まあエフィはかなり泣いたらしいが。それでも、ガリーがやりたいことならと認めてくれたわけで。
……ガリーと過ごす最後の夜。とはいえ、なにが変わるわけでもない。ただ、今日はガリーは、エフィと一緒に夜を過ごすことにしたらしい。
「よかったの?」
「よかったもなにも……ガリーとは一緒に住んでたけど、会話らしい会話もなかったしなぁ」
「そっか……っ!」
ガリーはエフィの所に。つまり、今夜は俺とディアと二人だけなわけだ。
それに気づいてか知らずか、ディアは先ほどから顔を赤らめたりしている。しかもこっちをチラチラと見ている。
これは……
「では、今夜は私はロア様のお家にご厄介になりますね」
「……メラさんは、エフィちゃんの所で寝なよ」
「そういうわけにもいきません。お二人の時間を、邪魔してはいけませんから」
「……ちっ、ならこっちも邪魔しないでよ」
「なにか言いましたか?」
「いいえー、なんにもー」
……結局、メラさんは俺の家に泊まることになった。あんなニコニコした笑顔でこっち見られたら、断れないよ……怖いよ。

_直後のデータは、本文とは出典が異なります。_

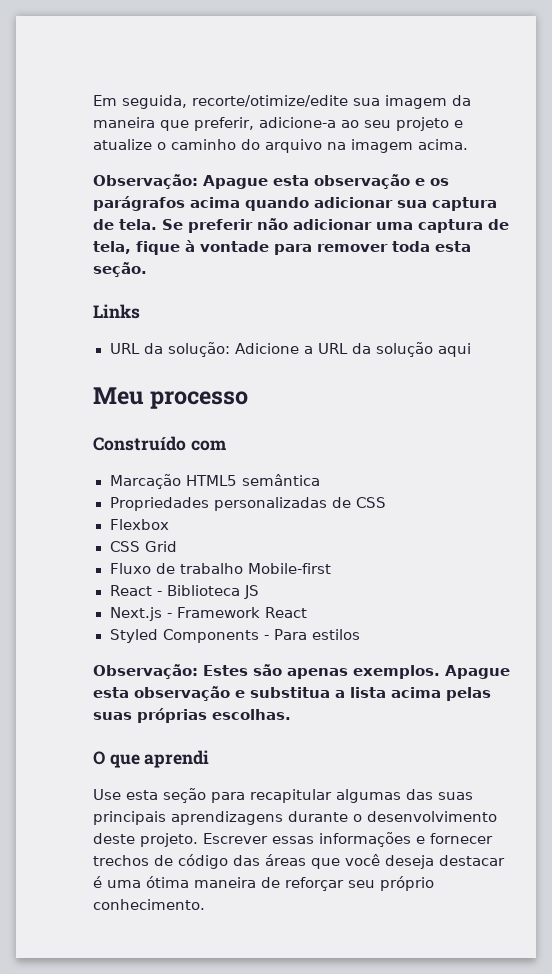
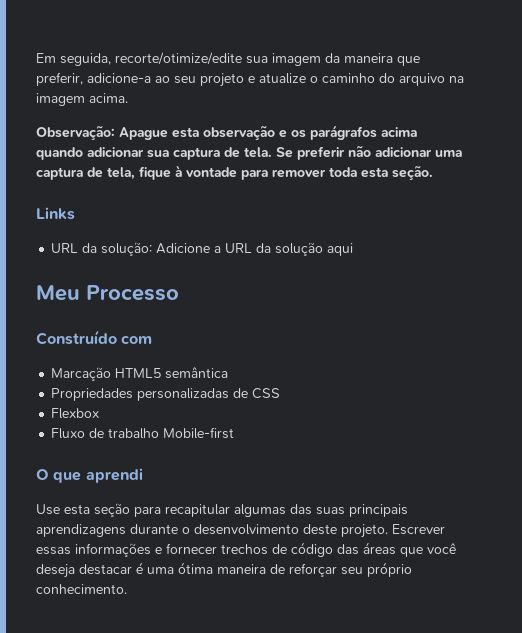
- Meu processo
+ Meu Processo
- CSS Grid
- React - Biblioteca JS
- Next.js - Framework React
- Styled Components - Para estilos
- Observação: Estes são apenas exemplos. Apague esta observação e substitua a lista acima pelas suas próprias escolhas.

ガリーとは、明日の朝一……出発する前に、声をかければいいだろう。俺よりも、エフィとの方が仲良くしていたわけだし。積もる話もあるだろうしな。
ちなみに村人たちには、まだ伝えていない。宴の後でもうだいぶ寝ているし……明日に伝えるらしい。
いきなりだが、まあこれも仕方ない。
「へぇー、シャリーディア様とアーロ様はひとつ屋根の下で寝てるんですかー。へー」
「勘ぐっても別になにもないからな?」
「えぇ……本当にね」
リーズレッテは宿に、ディアとメラさんは俺の家に、そしてガリーはエフィの部屋に……それぞれ、泊まることになった。
ディアは俺と一緒の布団で寝たがったが、メラさんが別の部屋に引っ張っていった。ディアのやつ、なんかもういろいろと隠さなくなってきたな。
今日も、疲れた……思わぬ宴で、盛り上がったし、いつもより余計に疲れた。
布団に潜り込むと、すぐに睡魔が襲ってきて……
「すぅ……」
いつの間にか、眠っていた。
……そして、朝。
「ふぁあ……」
いつも通りの時間、自然と目が覚める。起き上がり……窓の外を見る。うん、いい朝だ。
今日でガリーともお別れか。ディアとメラさんも、これ以上はここに留まれないだろう。
一気に寂しくなるが……別れのときくらい、すっきりした顔で……
「……ロア様!」
「わっ」
微妙に感慨に耽っていたところへ、ノックもせずにメラさんが入ってくる。
あぁ驚いた……聞いたことのない大声だ。それに、顔色もなんだか良くない。
「め、メラさん? おはよう……ど、どうしたの?」
「はぁ、はぁ……あ、ロア様……お、おはようございます。実は……」
「いや、落ち着いてよ。まず深呼吸して」
一刻も早くなにかを伝えたいと言わんばかりだが、こんなときこそ冷静にならなければ。深呼吸を二、三度繰り返し、メラさんは落ち着く。
そして……改めて、俺を見る。
「ロア様……落ち着いて、聞いてください」
「あ、あぁ……」
なんだ? すごい深刻な顔……なにか起こったのか?
そんな俺の疑問に答えるかのように、メラさんは口を開いた。